🤖 AI Summary
Existing QA evaluation metrics inadequately assess large language models’ (LLMs’) understanding of query–reference relationships (QRUC) in retrieval-augmented generation (RAG), particularly in the biopharmaceutical domain, where domain-specific, multilingual benchmarks are absent.
Method: We introduce BRAGE—the first multilingual (English, French, German, Chinese) RAG benchmark tailored to biopharmaceutical QA—featuring a novel citation-based classification framework that overcomes limitations of conventional metrics in open-ended, retrieval-augmented settings.

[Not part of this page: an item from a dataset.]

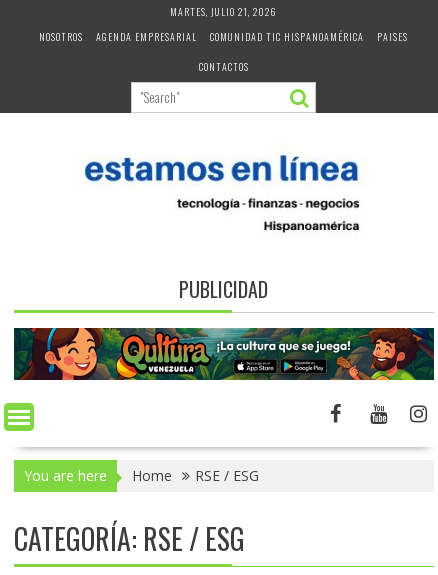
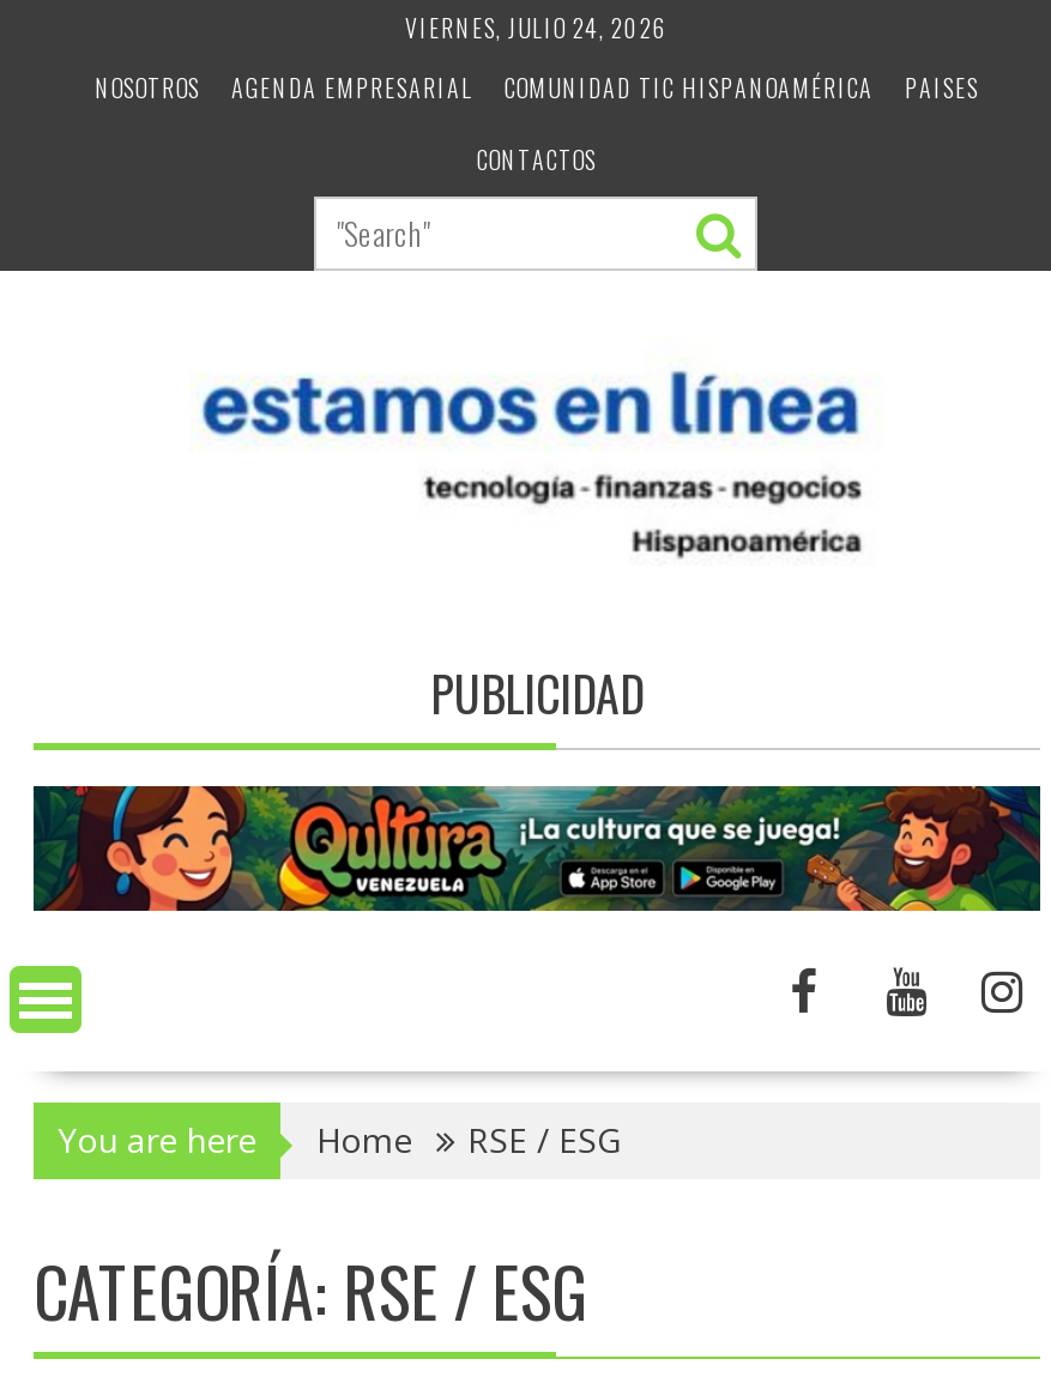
[170,4,278,19] MARTES, JULIO 21, 2026 -> [405,10,669,46] VIERNES, JULIO 24, 2026

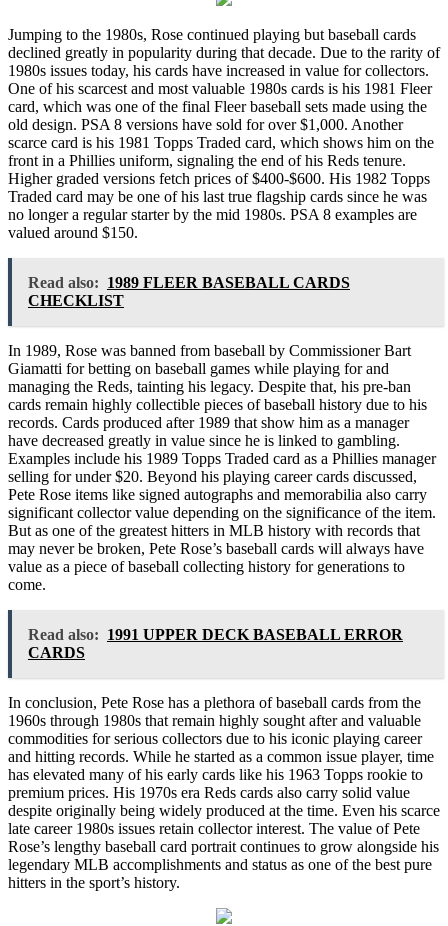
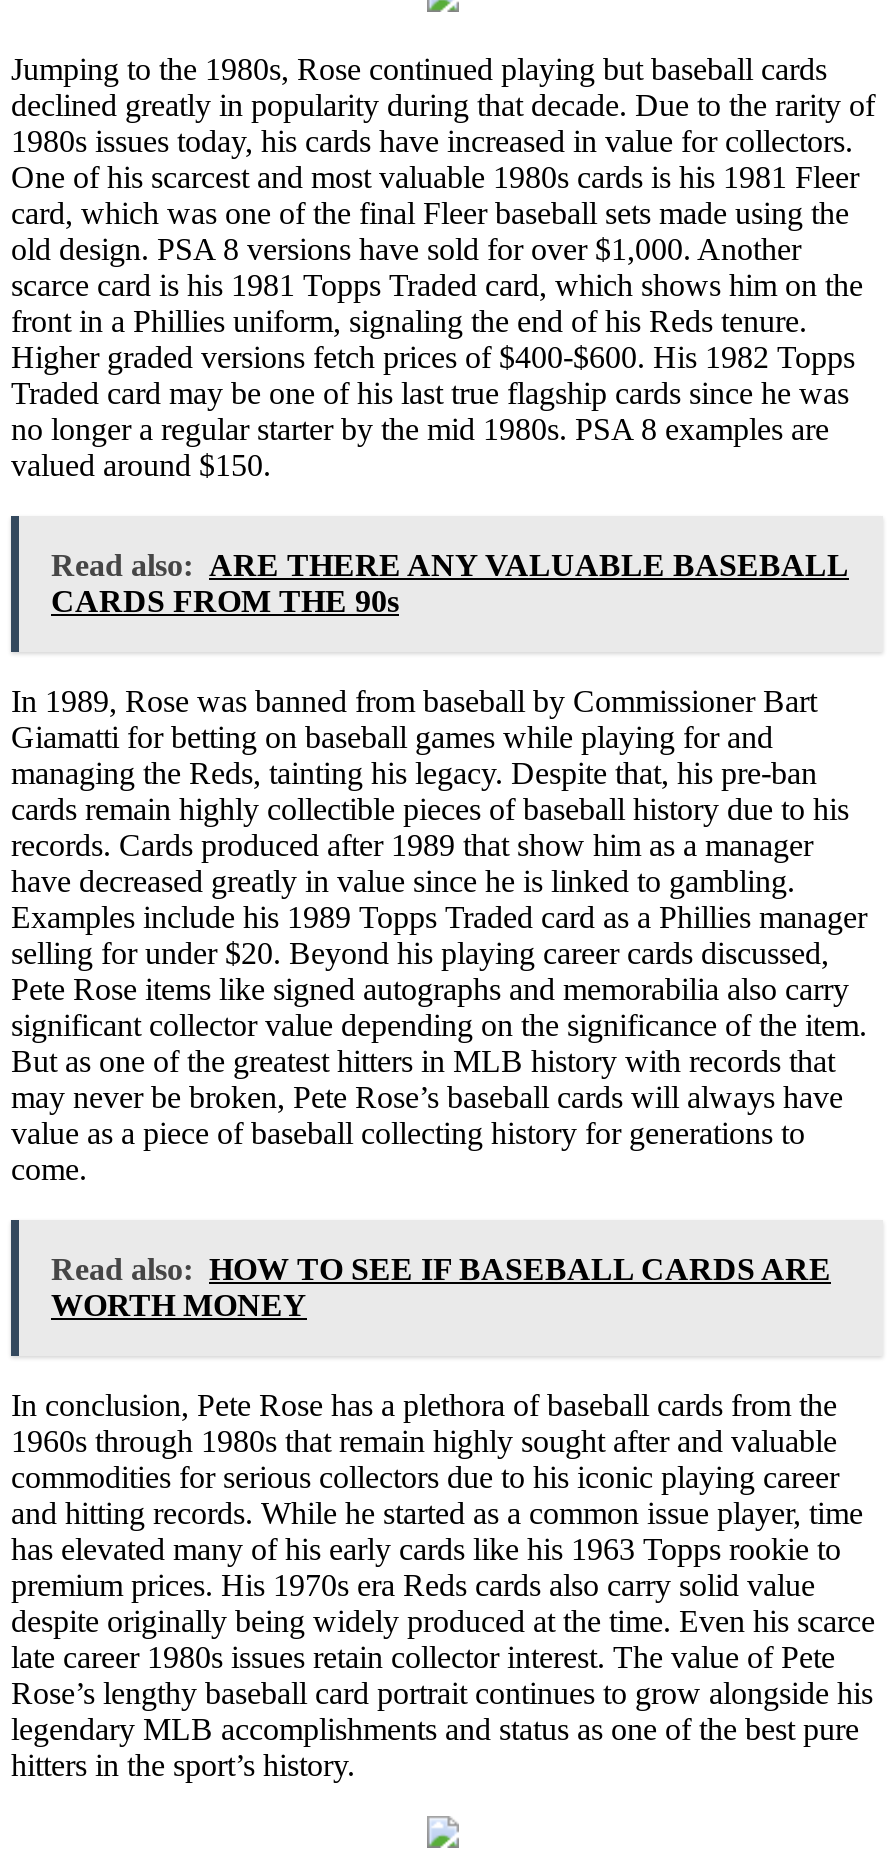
[28,274,350,309] Read also: 1989 FLEER BASEBALL CARDS | CHECKLIST -> [51,547,849,617] Read also: ARE THERE ANY VALUABLE BASEBALL | CARDS FROM THE 90s
[28,626,403,661] Read also: 1991 UPPER DECK BASEBALL ERROR | CARDS -> [51,1251,831,1321] Read also: HOW TO SEE IF BASEBALL CARDS ARE | WORTH MONEY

Contribution/Results: Through systematic evaluation of state-of-the-art LLMs, we identify substantial performance gaps in biopharmaceutical QRUC tasks. BRAGE provides a reproducible, quantitative, and empirically grounded benchmark to support the development, evaluation, and optimization of domain-specific RAG systems.
📝 Abstract
Recently, the application of the retrieval-augmented Large Language Models (LLMs) in specific domains has gained significant attention, especially in biopharmaceuticals. However, in this context, there is no benchmark specifically designed for biopharmaceuticals to evaluate LLMs. In this paper, we introduce the Biopharmaceuticals Retrieval-Augmented Generation Evaluation (BRAGE) , the first benchmark tailored for evaluating LLMs' Query and Reference Understanding Capability (QRUC) in the biopharmaceutical domain, available in English, French, German and Chinese. In addition, Traditional Question-Answering (QA) metrics like accuracy and exact match fall short in the open-ended retrieval-augmented QA scenarios. To address this, we propose a citation-based classification method to evaluate the QRUC of LLMs to understand the relationship between queries and references. We apply this method to evaluate the mainstream LLMs on BRAGE. Experimental results show that there is a significant gap in the biopharmaceutical QRUC of mainstream LLMs, and their QRUC needs to be improved.